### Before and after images
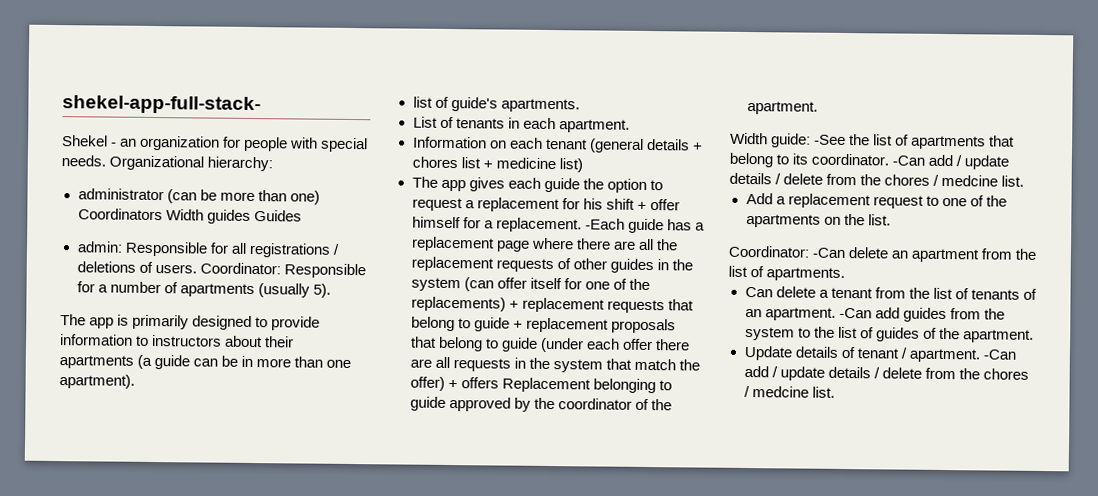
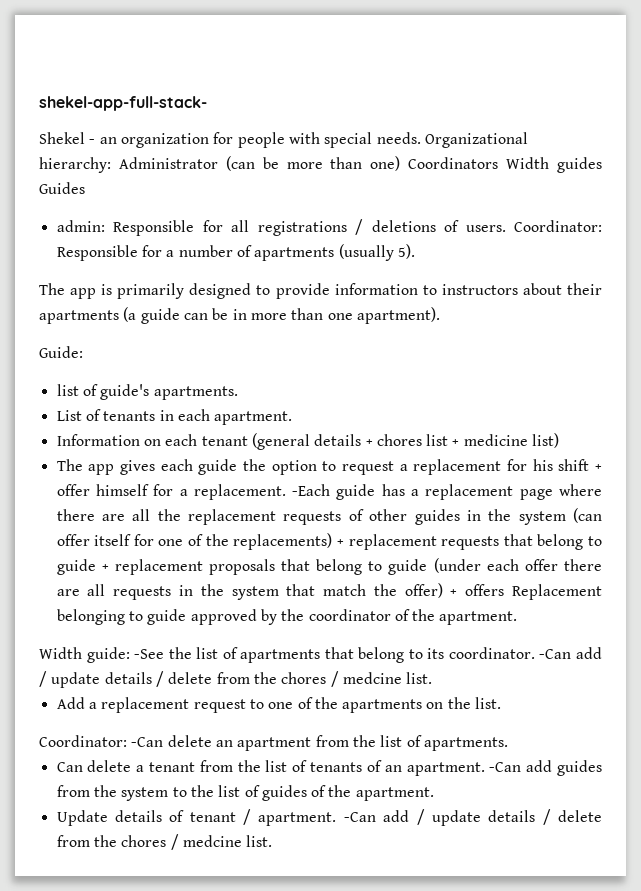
[77,188,164,201] // administrator -> [118,157,218,169] Administrator
(135, 381) none -> [39,346,83,358] // Guide:

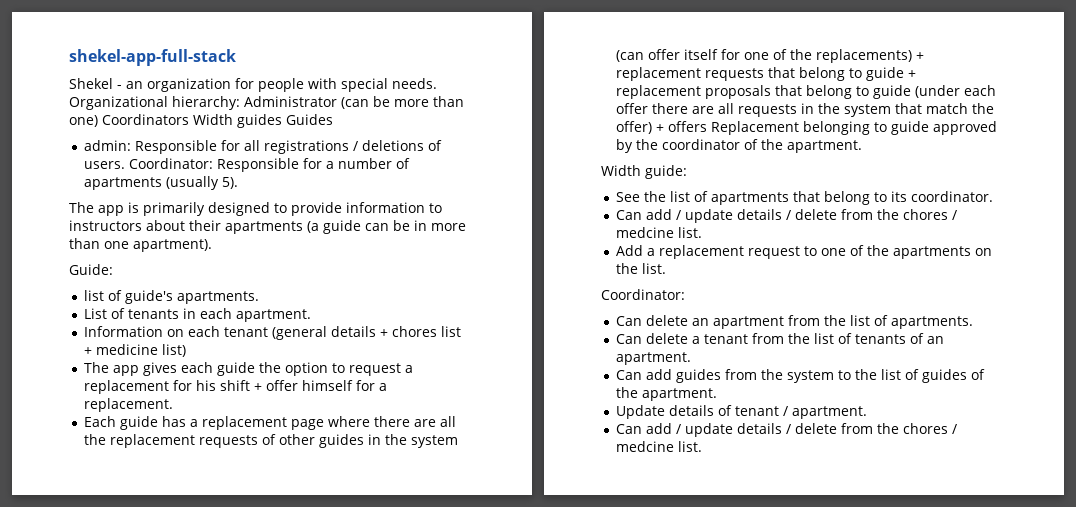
[39,96,207,111] shekel-app-full-stack- -> [69,49,236,66] shekel-app-full-stack
[292,484,331,496] -Each -> [84,416,117,427] // Each
[134,649,165,659] -See -> [616,192,641,202] // See
[539,649,572,659] -Can -> [616,210,643,220] // Can
[131,737,164,747] -Can -> [616,316,643,326] // Can
[489,762,522,772] -Can -> [616,370,643,380] // Can
[343,812,376,822] -Can -> [616,424,643,434] // Can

### WORK INSTRUCTION
Could the entries above be printed again exactly, apart from the pictures?

### SOLUTION FOR THIS EXERCISE
[77,188,164,201] // administrator -> [118,157,218,169] Administrator
(135, 381) none -> [39,346,83,358] // Guide:

[39,96,207,111] shekel-app-full-stack- -> [69,49,236,66] shekel-app-full-stack
[292,484,331,496] -Each -> [84,416,117,427] // Each
[134,649,165,659] -See -> [616,192,641,202] // See
[539,649,572,659] -Can -> [616,210,643,220] // Can
[131,737,164,747] -Can -> [616,316,643,326] // Can
[489,762,522,772] -Can -> [616,370,643,380] // Can
[343,812,376,822] -Can -> [616,424,643,434] // Can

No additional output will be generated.